U.S. nuclear electricity generation will continue its downward trend as more power plants close down in the coming years, the federal government’s independent energy auditor said in a recent report.
Generation losses from reactor retirements contributed to a net U.S. nuclear electricity output of 778 million megawatt-hours (MWh) in 2021, the Energy Information Administration (EIA) said in a report published April 8. That figure has been steadily declining since 2017 or so, EIA said — six nuclear plants have shut down since then.
The country is slated to lose around another 3,000 megawatts (MW) of capacity in the next three years, the report said. Michigan’s Palisades plant, which is scheduled for shutdown in May, should represent a loss of roughly 769 MW. The Diablo Canyon plant in California could add another 2,200 MW or so to those losses if the site’s two reactors shutter as planned in 2024 and 2025, EIA said.

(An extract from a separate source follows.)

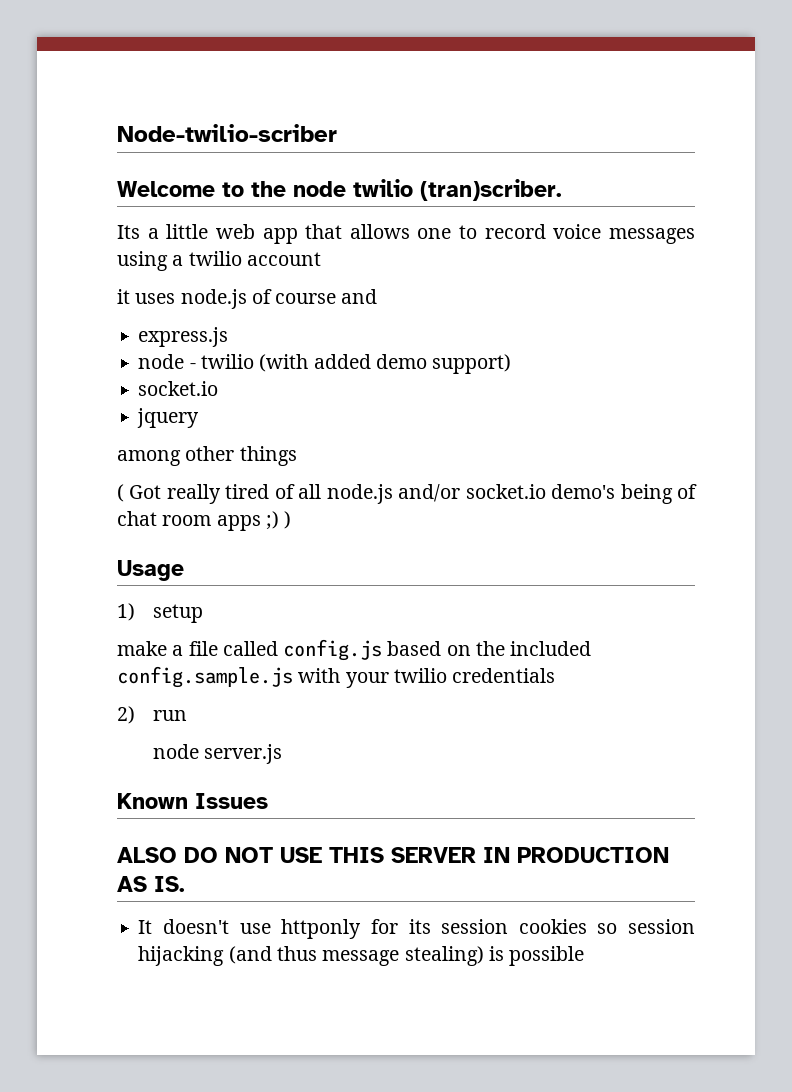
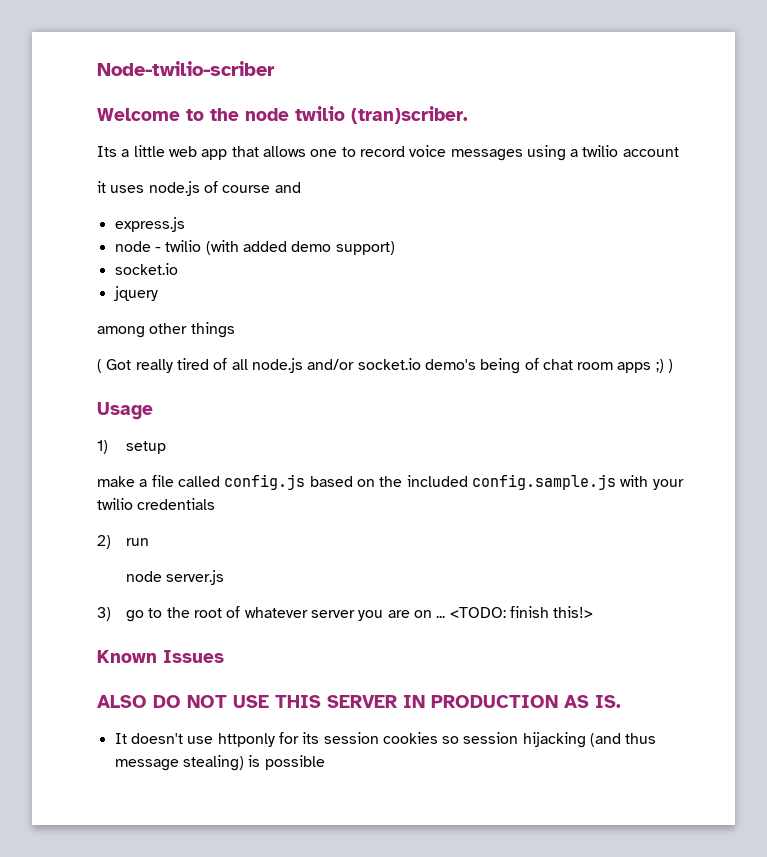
+ 3) go to the root of whatever server you are on ... <TODO: finish this!>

Although two new reactors are supposed to come online this year and next at Georgia’s Alvin W. Vogtle plant, the roughly 2,200 MW of added capacity would not be enough to offset projected losses, the report said.
“Although output has been rising from renewable energy sources and from turbine plants using natural gas, the U.S. nuclear fleet continues to operate at high and consistent utilization rates,” EIA said. “Financial pressures from competitive wholesale power markets remain the primary cause of nuclear power plant retirements.”
As part of November’s Infrastructure Investment and Jobs Act, the Joe Biden administration unlocked around $6 billion in federal funding to be auctioned off to economically-troubled nuclear plant operators over a five-year period. The Department of Energy is tasked by law to develop a competitive process for allocating that cash — a framework which the agency is still hammering out.